→ WHAT TO PRODUCE: Would you print out all of the data exactly and keep the pictures out of it?
[Opening DATA IN THIS EXERCISE section]
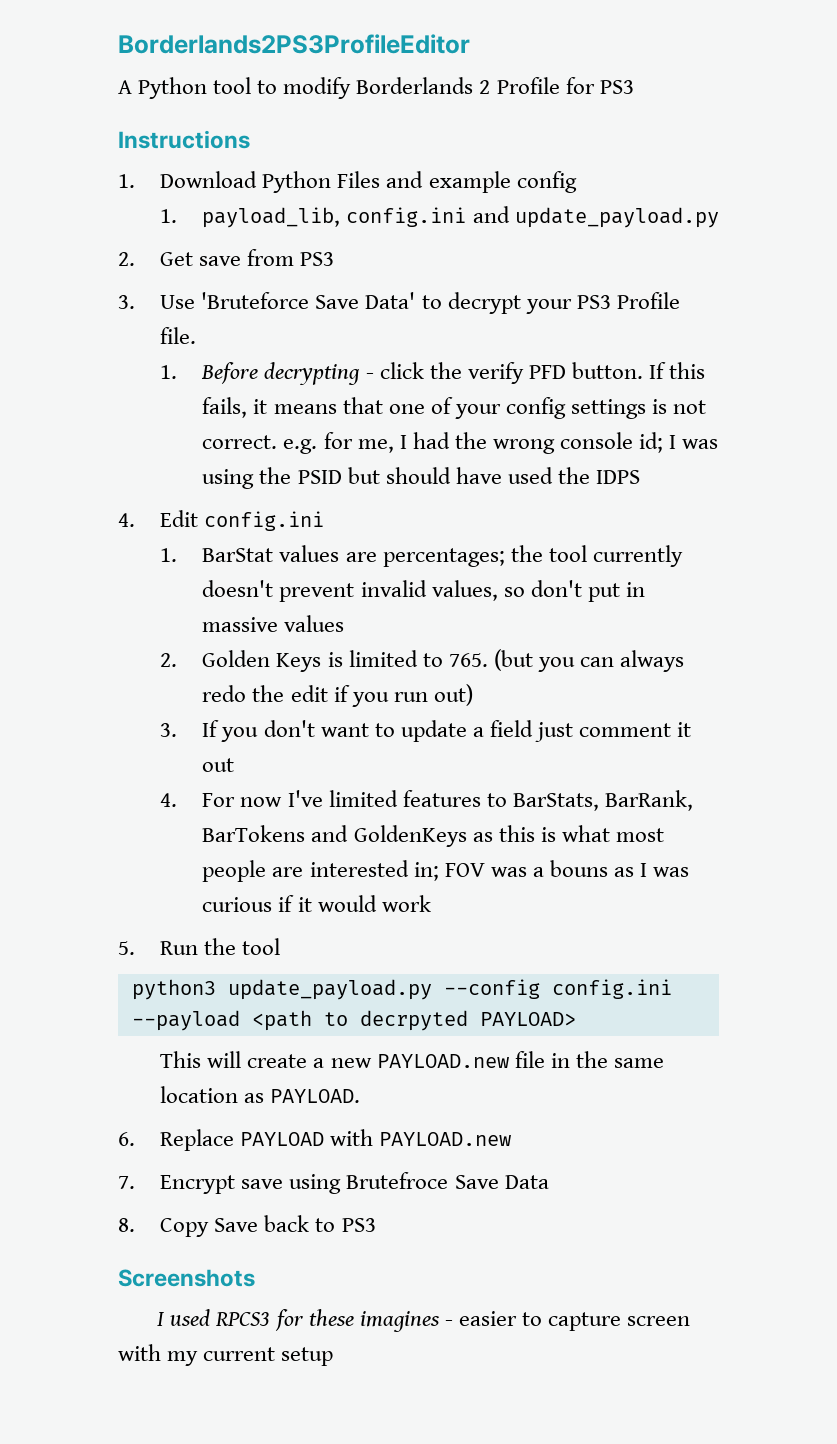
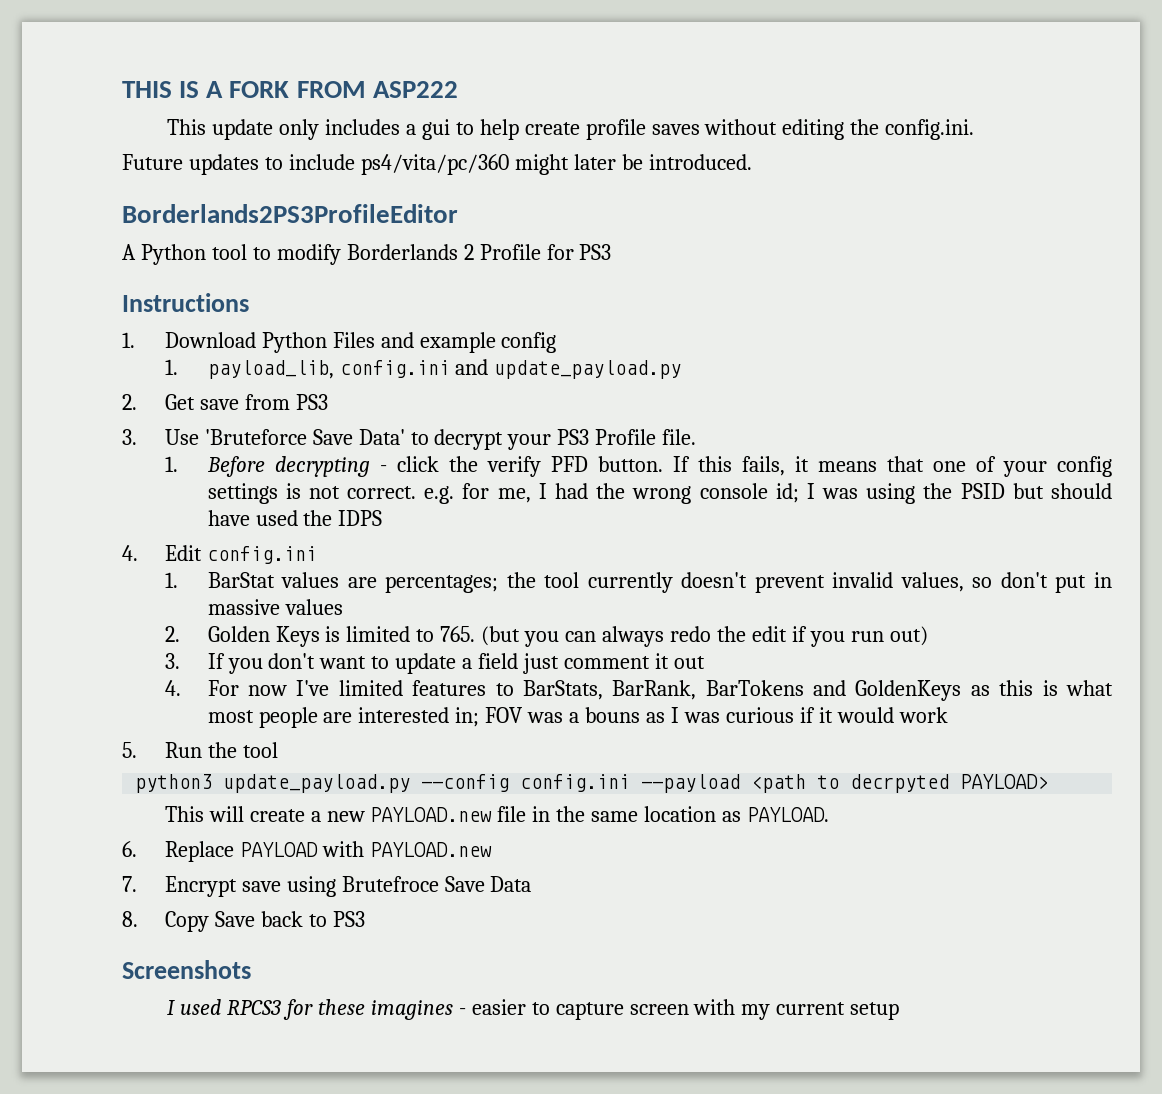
+ THIS IS A FORK FROM ASP222
+ This update only includes a gui to help create profile saves without editing the config.ini.
+ Future updates to include ps4/vita/pc/360 might later be introduced.

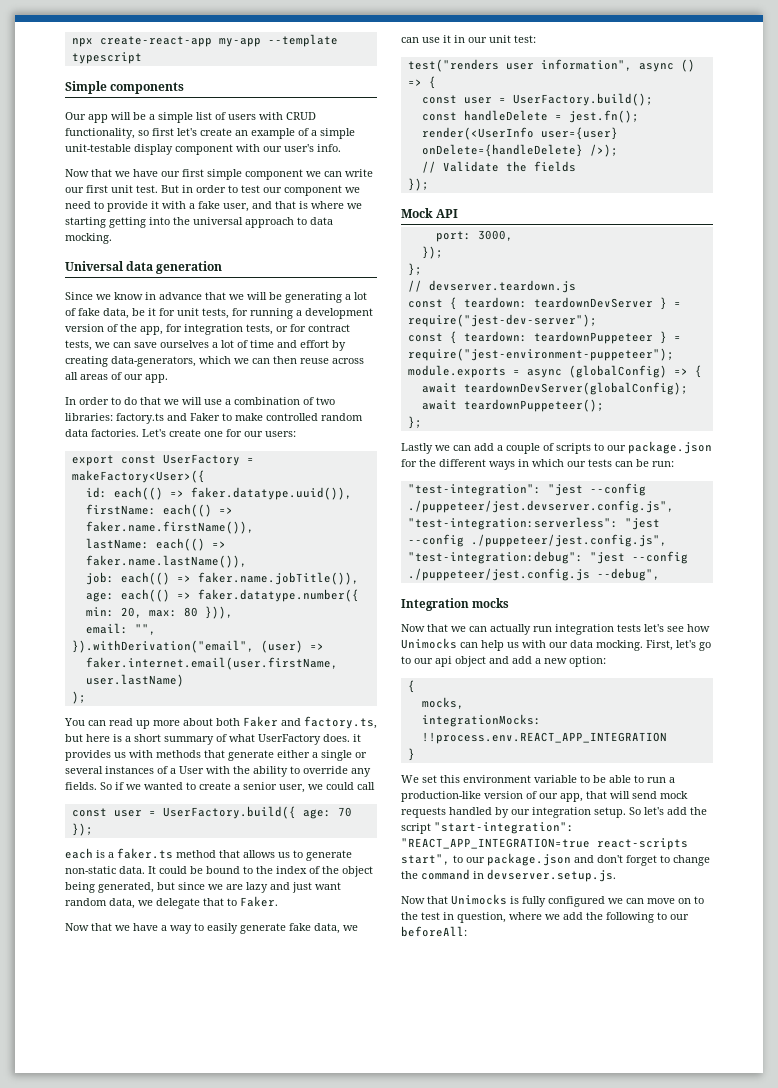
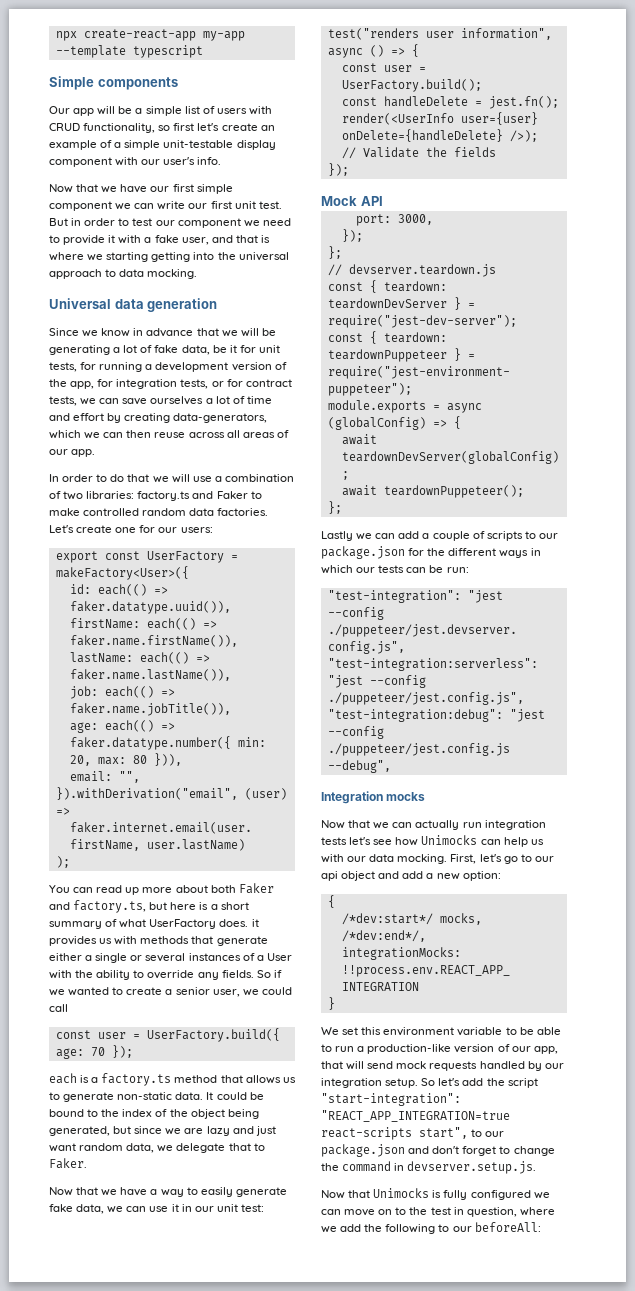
- each is a faker.ts method that allows us to generate non-static data.
+ each is a factory.ts method that allows us to generate non-static data.
- mocks,
+ /*dev:start*/ mocks, /*dev:end*/,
[Closing DATA IN THIS EXERCISE section]
→ THE ANSWER:
+ THIS IS A FORK FROM ASP222
+ This update only includes a gui to help create profile saves without editing the config.ini.
+ Future updates to include ps4/vita/pc/360 might later be introduced.

- each is a faker.ts method that allows us to generate non-static data.
+ each is a factory.ts method that allows us to generate non-static data.
- mocks,
+ /*dev:start*/ mocks, /*dev:end*/,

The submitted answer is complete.